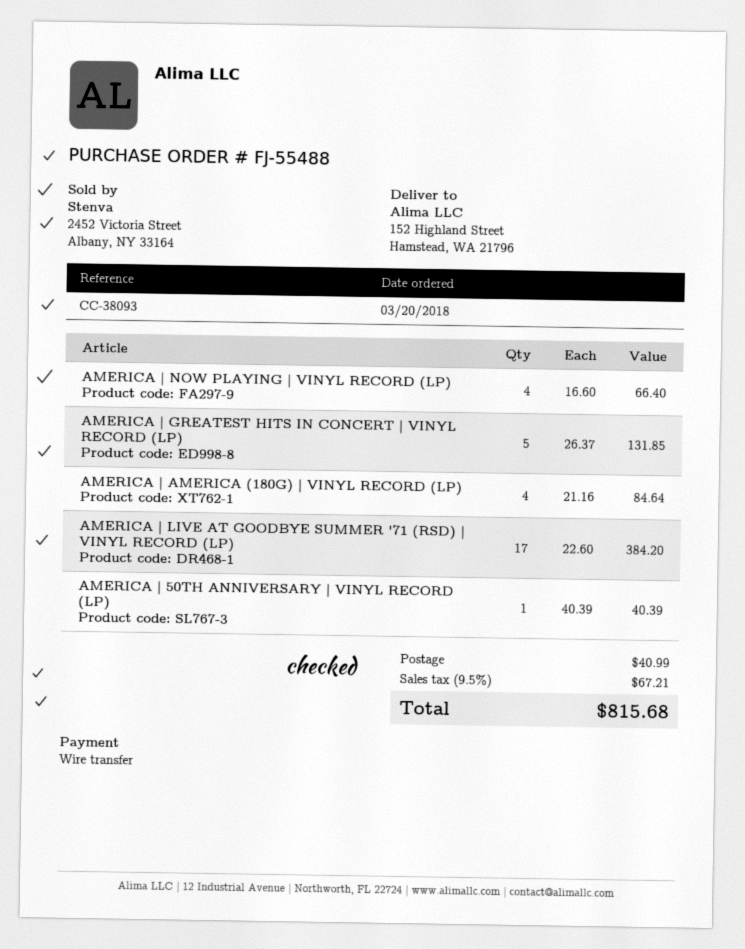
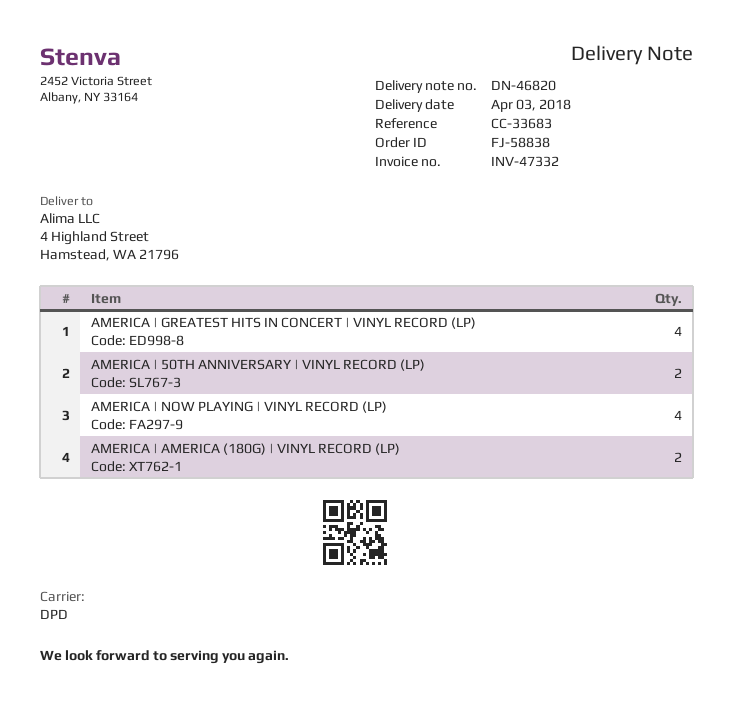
order number: FJ-55488 -> FJ-58838
reference: CC-38093 -> CC-33683
ship to: 152 Highland Street, Hamstead, WA 21796 -> 4 Highland Street, Hamstead, WA 21796
AMERICA | GREATEST HITS IN CONCERT | VINYL RECORD (LP): 5 -> 4
AMERICA | AMERICA (180G) | VINYL RECORD (LP): 4 -> 2
AMERICA | LIVE AT GOODBYE SUMMER '71 (RSD) | VINYL RECORD (LP): 17 -> none
AMERICA | 50TH ANNIVERSARY | VINYL RECORD (LP): 1 -> 2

> _WHAT TO PRODUCE_:
Write out every line of the entries that holds the word "RECORD".

> _SOLUTION FOR THIS TASK_:
AMERICA | GREATEST HITS IN CONCERT | VINYL RECORD (LP): 5 -> 4
AMERICA | AMERICA (180G) | VINYL RECORD (LP): 4 -> 2
AMERICA | LIVE AT GOODBYE SUMMER '71 (RSD) | VINYL RECORD (LP): 17 -> none
AMERICA | 50TH ANNIVERSARY | VINYL RECORD (LP): 1 -> 2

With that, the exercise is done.